Schrödinger’s Nekomimi 1 – Nukémon

Welcome to Schrödinger’s Nekomimi – the first place in the Internet to take honest, legitimate SCIENCE! and apply it to the completely useless purpose of analyzing anime. Because, as Nobel laureate Richard Feynman once said, “physics is like sex – it can lead to practical results, but that’s not why we’re doing it”.

Today on Schrödinger’s Nekomimi: they’re cute, they’re a lot, and you gotta catch ‘em all. In almost 17 years of history, the Pokémon franchise has spawned videogames, anime series, movies, toys, and much, much more, and has changed a lot. A few things stayed constant, though: like friendship is awesome, no-one likes the grass starter, professors who study Pokémon are so oblivious of the human kind that they can’t tell whether you’re a boy or a girl at a first glance.

And Pokéballs.

Pokéballs are a mysterious little device. They look amazingly simple, yet they can accomplish something that is nothing short of miraculous – storing a (sometimes much) bigger creature than they are in a small space and weight, regardless of its original size or mass. You don’t see trainers trailing 200 kg Pokéball behind them only because their Magikarp just evolved into a massive Gyarados, after all. Makes you wonder how they ended up in the hands of ragtag teenagers who escape home to enter the biggest underground animal fighting tournament ever – considering how’d they make a weapon powerful enough that USA’s entire nuclear arsenal would pale in front of it. Don’t believe me? Then fasten your seatbelts, because after the jump we’re going to do SCIENCE!
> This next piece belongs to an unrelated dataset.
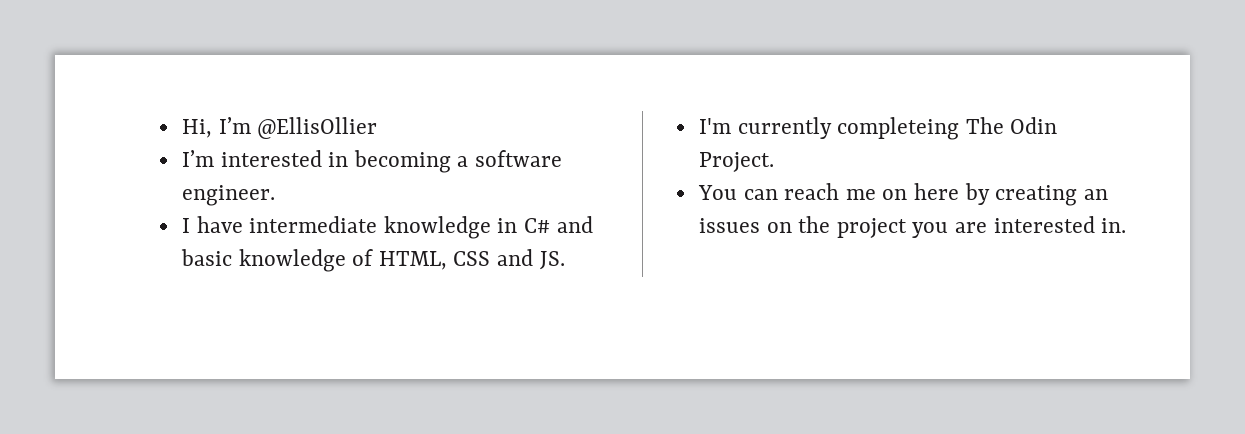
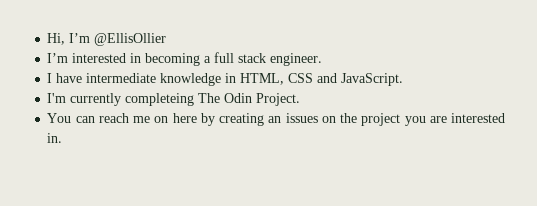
- I’m interested in becoming a software engineer.
+ I’m interested in becoming a full stack engineer.
- I have intermediate knowledge in C# and basic knowledge of HTML, CSS and JS.
+ I have intermediate knowledge in HTML, CSS and JavaScript.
Let’s begin with the facts: Pokéballs are able to store Pokémons of any mass and size. When Pokémons enter in a Pokéball or leave it they first appear as an undefined flash of light. If I have to think of a suitable storage method for Pokémons, then, I have to suppose that what’s happening is that the little critters are turned into electromagnetic energy (some kind of radiation, like light or gamma rays) and stored inside the ball until they need to be unleashed unto the world yet again to rain death and destruction on Team Rocket. This is known to be possible via the world famous Einstein equation, E = mc2, which translated in common language means: you can transform mass (m), into energy (E), and the amount of energy you get will be equal to the mass in kilograms multiplied by A LOT (c2). As to HOW is it possible to fully turn mass into energy, well, the only way we know of today is to make matter clash into antimatter, which leads to total conversion. Unfortunately, that would mean carrying around an AntiPikachu for every Pikachu, and I don’t really see that happening. So Pokéballs somehow do it in another way. There’s no other method known to present day physics to obtain the same result – but here’s a bit of interesting insight: when the Big Bang happened, the universe used to be pure energy. Then it turned into matter and antimatter in equal parts. But now it’s almost entirely composed by matter, to our knowledge. So many believe there exists a slight asymmetry between matter and antimatter which allowed the latter to turn into energy without annihilating with the first. That’s a reassuring thought: maybe, with some tweaking around, we CAN turn matter into energy and get our working Pokéballs. This is what particle physics is all about, after all. LHC guys, we’re rooting for you. Gotta catch ‘em all Higgs bosons and stuff.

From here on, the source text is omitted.